Discussion in 'Auto Insurance Forum' started by andyto2, Jan 3, 2017.
Okay good to know, I read up its the OFSI here in Canada. They regulate what factors a company can use and how they use them to determine rates.
Basically I just meant the collective total the insured put in = what insurance companies give out. So basically safe individuals who never get into accidents end up paying for people who got into accidents; so insurance companies don't make profits they just recycle the money.
I wonder how low rates would be if this was the case. I mean, what tangibly are you paying for in your rate besides a big collective bank? What do insurance companies even provide to consumers?? Cause they're not providing peace of mind, the government forces peace of mind by making it illegal not to have insurance.
The big collective bank is what they provide. It's only tangible if you put in a claim. Imagine your friend gets in an accident costing $50,000 in medical, property damage etc.
Thanks to the insurance company your friend doesn't have his assets seized and his wages garnished. Insurance companies are experts at gauging risks and putting a price on that risk that allows them to be profitable while also having enough money to pay for the many claims that happen daily.
If your friend needs something tangible he may be able to get a calendar or some pens from his insurance company
It's not thanks to insurance companies that people don't get their life ruined, its thanks to the millions of people that put money in the bank.
But I guess it is thanks to insurance companies we pay higher rates; since the insurance salesman has to get rejected every day; and apparently unique rates for I suppose some especially unique people need to be gauged.
Oh and don't forget the free pens and calendars. Hey look I can be a passive aggressive keyboard warrior as well!!
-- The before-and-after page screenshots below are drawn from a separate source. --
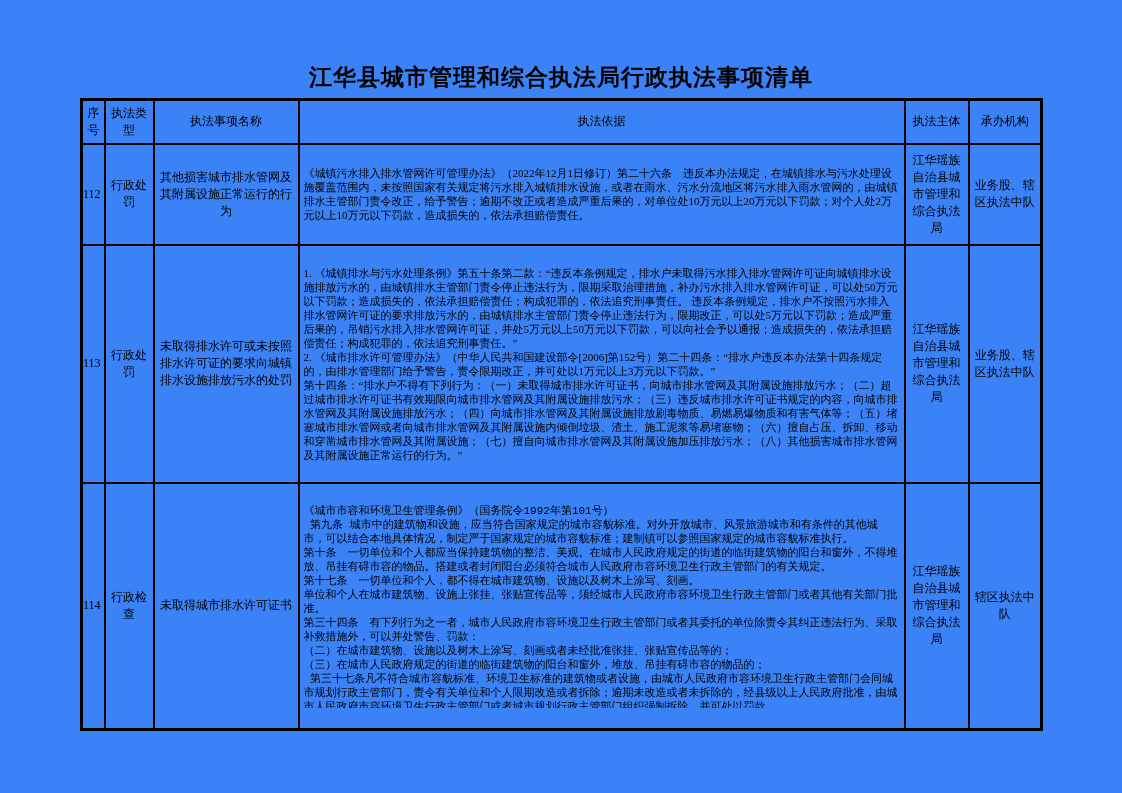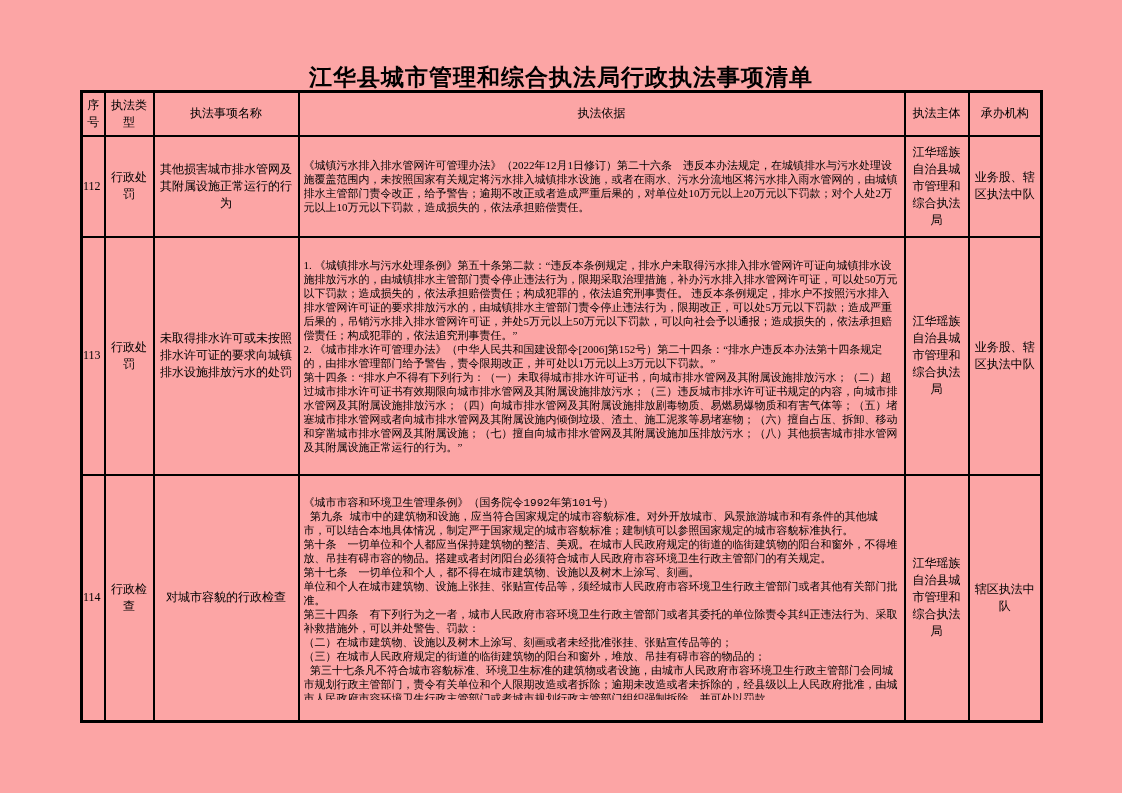"江华县城市管理和综合执法局行政执法事项清单" .page { background: #fca5a5 -> #3b82f6 }
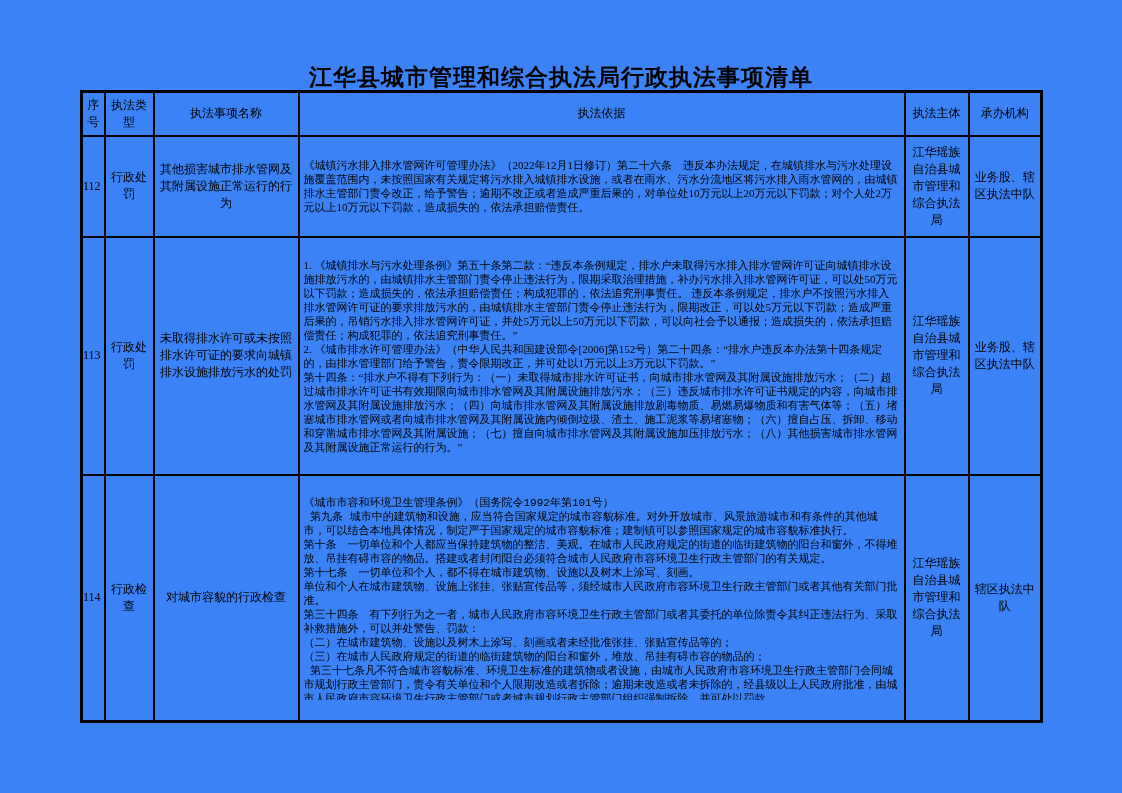"序号" table.items { top: 90px -> 98px }
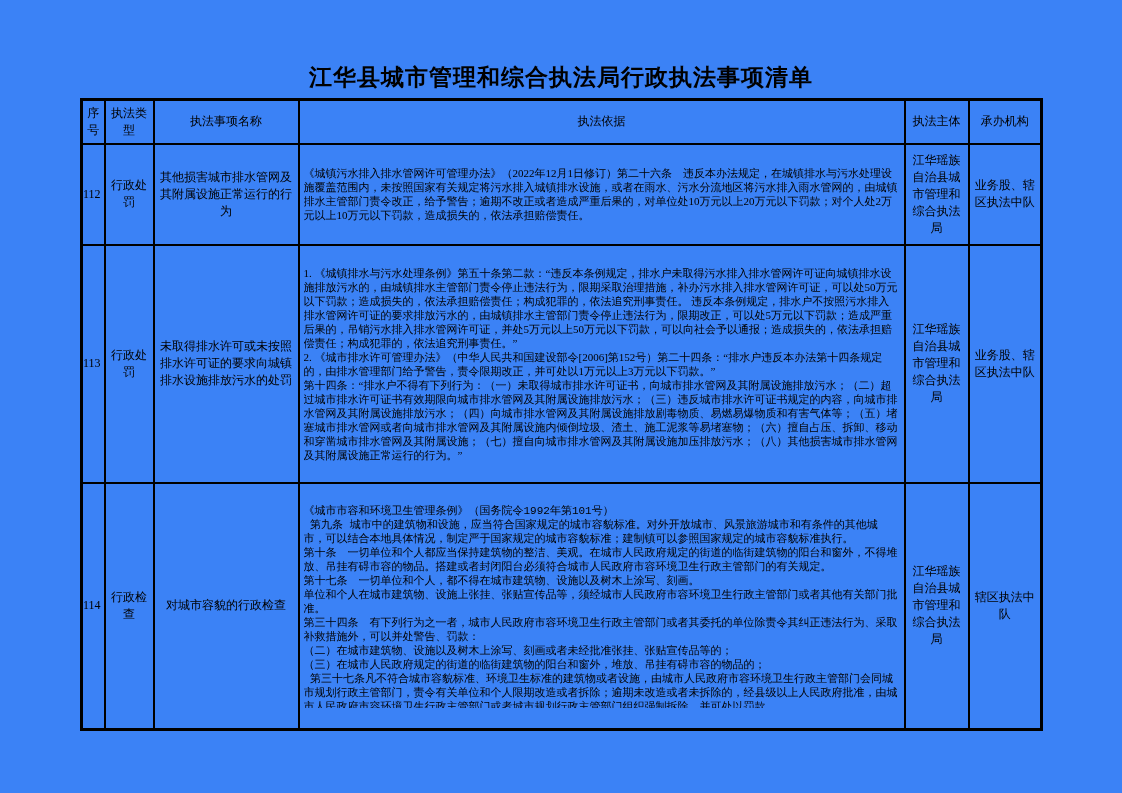"对城市容貌的行政检查" td.c-center { text: 对城市容貌的行政检查 -> 未取得城市排水许可证书 }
But its not thanks to insurance companies people don't get their life ruined, its thanks to the millions of people that pay into the bank.
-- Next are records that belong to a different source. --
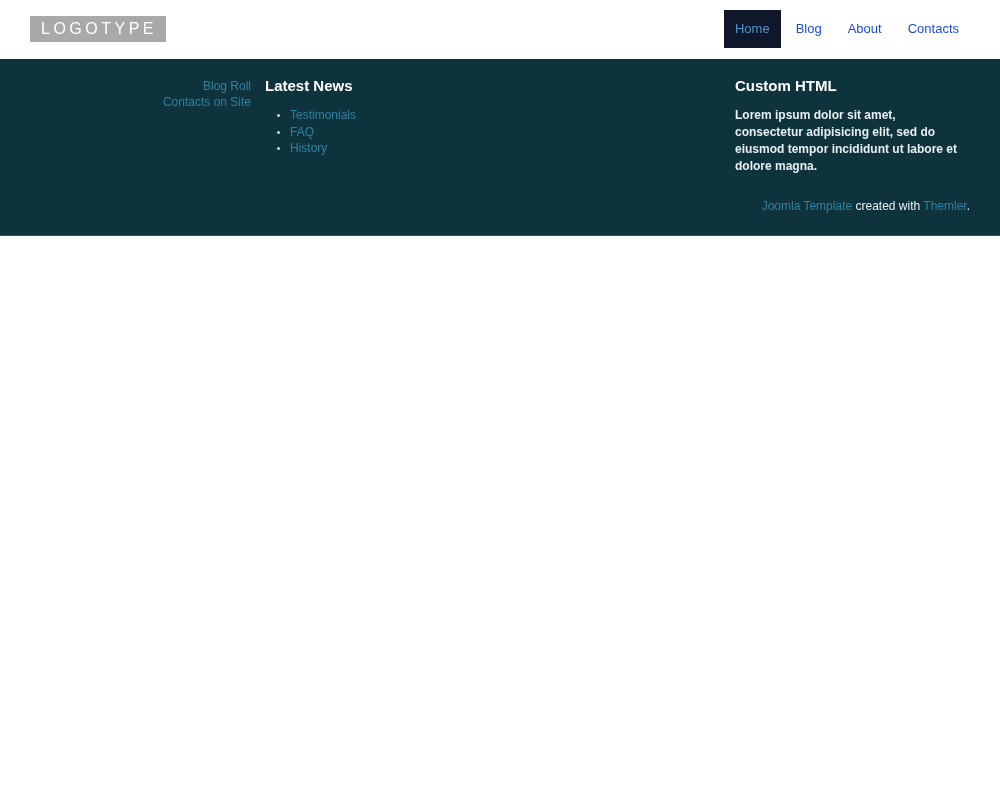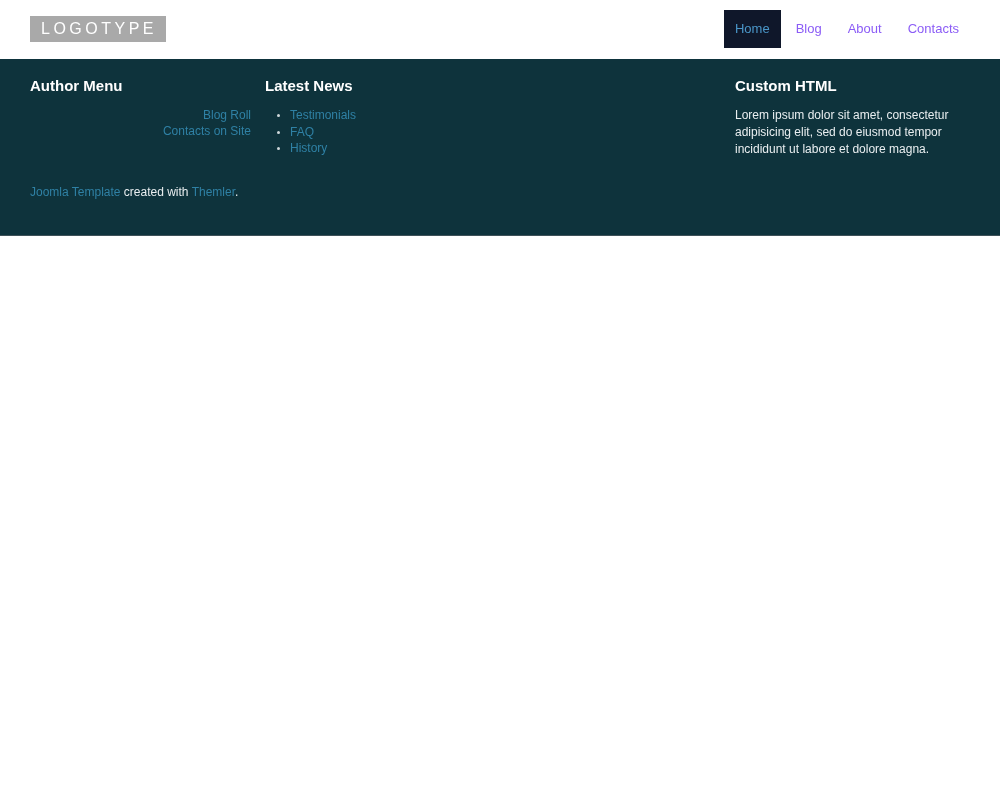"Blog" .nav-item { color: #8b5cf6 -> #1d4ed8 }
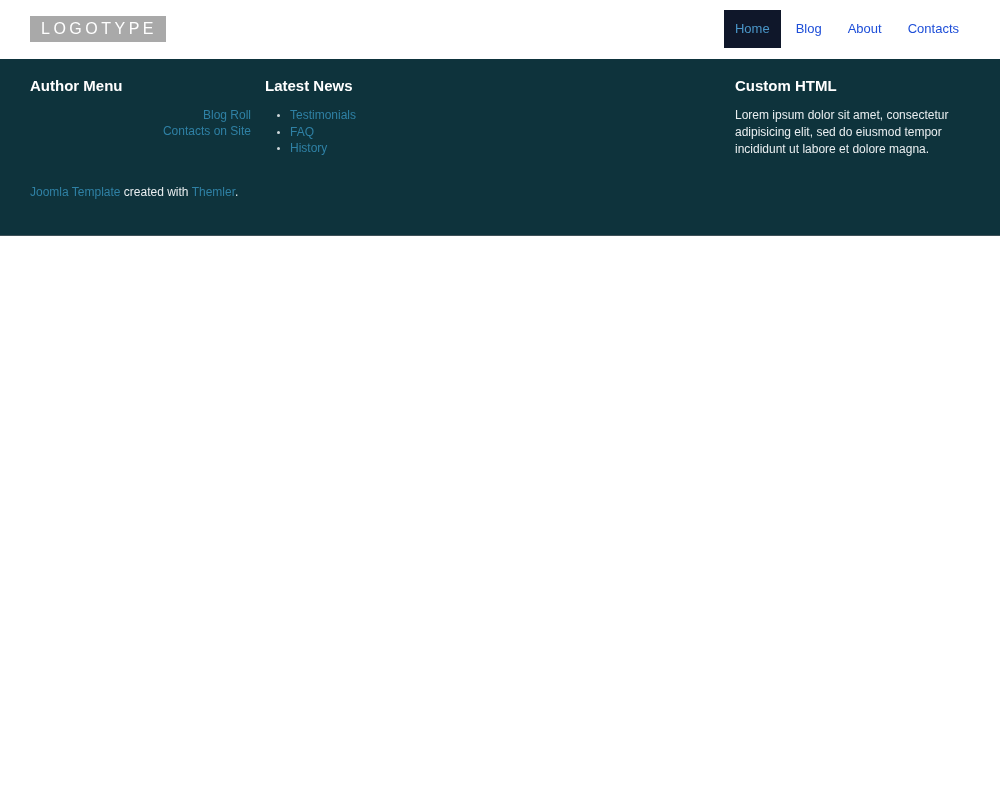"Author Menu" h4 { html: <h4>Author Menu</h4> -> none }
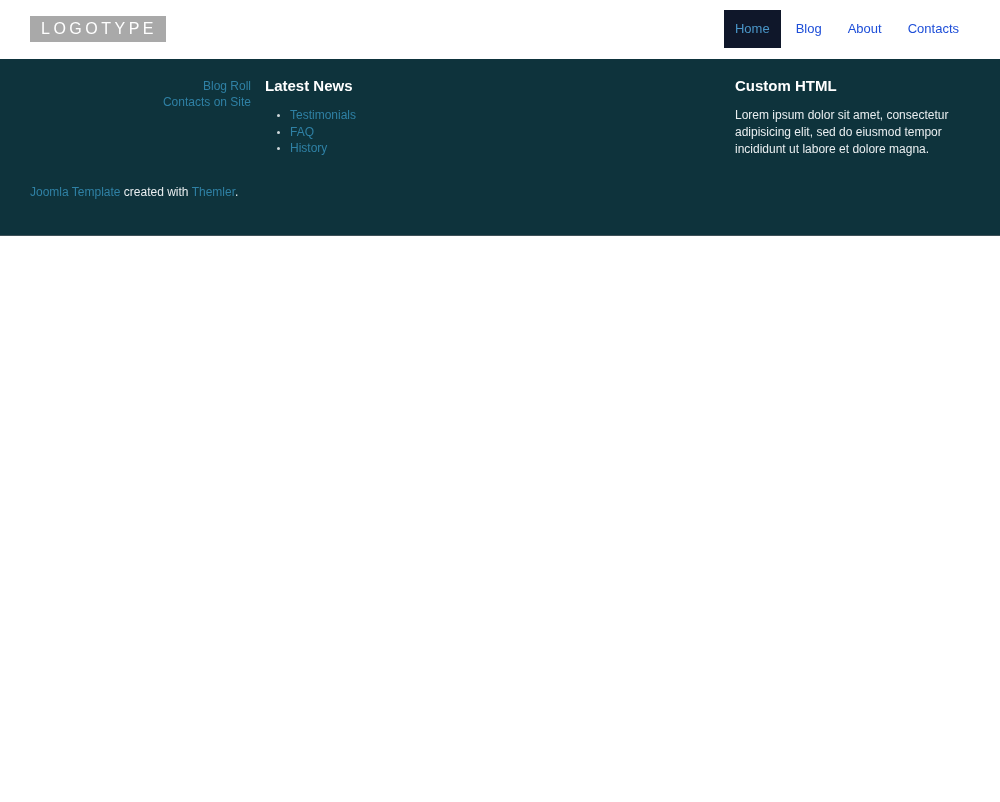"Lorem ipsum dolor sit amet," .fcol p { font-weight: none -> bold }
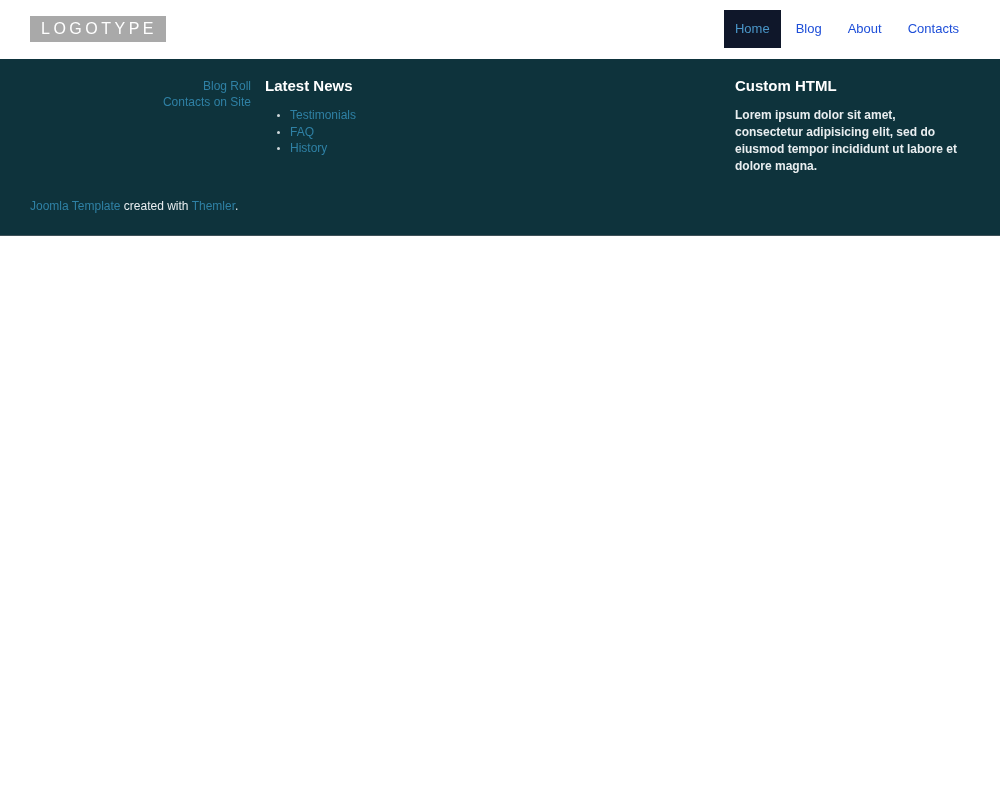"Joomla Template created with Themler." .credit { text-align: left -> right }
What do you mean experts at gauging risks? Are there some super unique people that come along to somehow change the formulas that have existed for almost 100 years?? Anyone can get a free quote online from a computer that gauges your risk.
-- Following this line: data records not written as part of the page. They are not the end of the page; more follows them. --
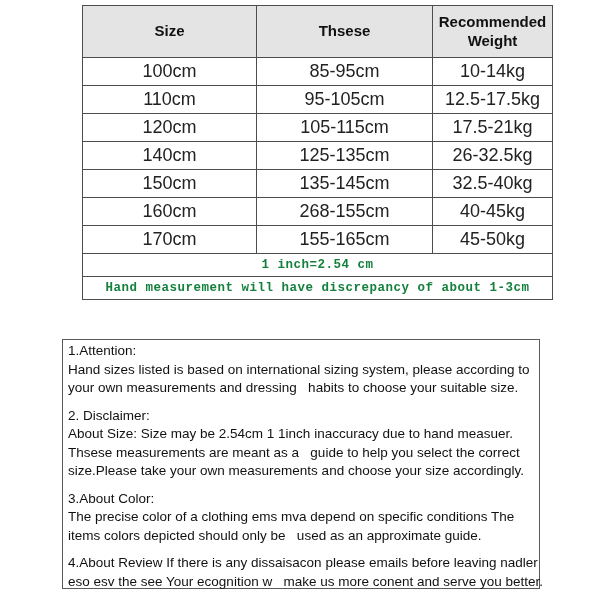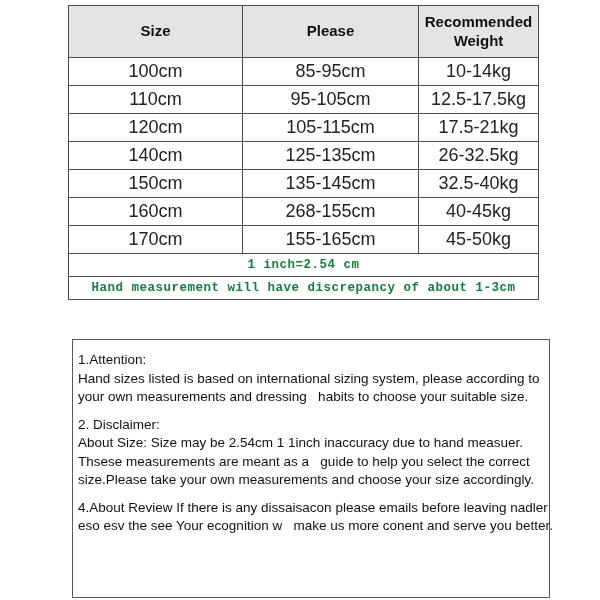"Size" table.size-table { left: 68px -> 82px }
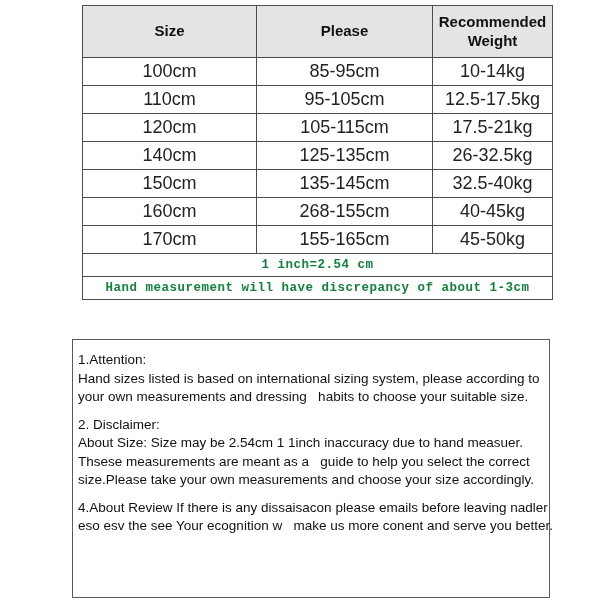"Please" th { text: Please -> Thsese }
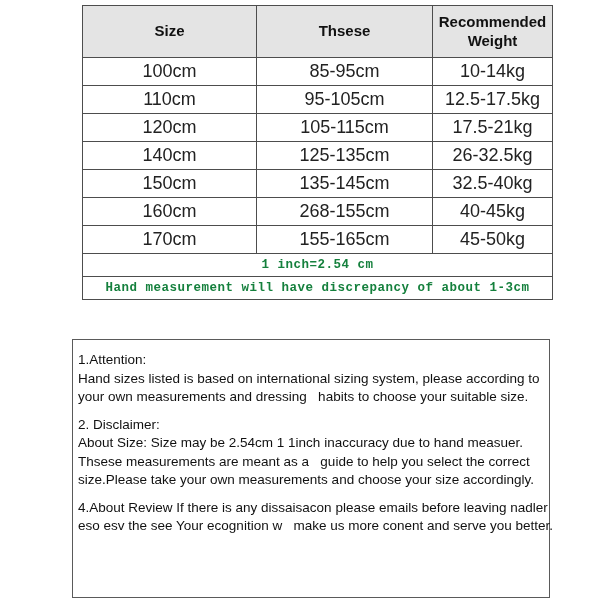"1.Attention:" .notes-box { left: 72px -> 62px; padding: 11px 0 0 5px -> 2px 0 0 5px }
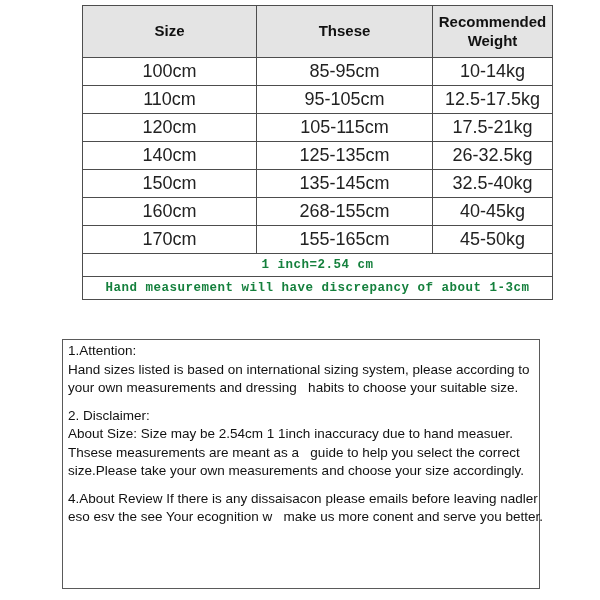"3.About Color:" div.note-section { html: none -> <div> <div>3.About Color:</div> <div>The precise color of a clothing ems mva depend on specific conditions The</div> <div>items colors depicted should only be used as an approximate guide.</div> </div> }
Tell me when you friend buys an awful permanent life insurance policy because of that mentality.
I'm kidding, but what everyone else says is true: The rates are regulated; he'll pay less for insurance if he's a safe driver like that; and the opposite scenario is why you have insurance - he buys a policy tonight for one month's premium of $100, then gets into an accident that causes tens of thousands in damages, he makes out on the deal.
That's the peace of mind. And the government requires it because farrrrrr too many people have this mentality you're talking about and it collectively protects everyone. If someone with no assets and little wages to garnish destroys your vehicle and racks up $8,000 in medical bills for you, you'll be happy they're forced to have insurance to cover that for you.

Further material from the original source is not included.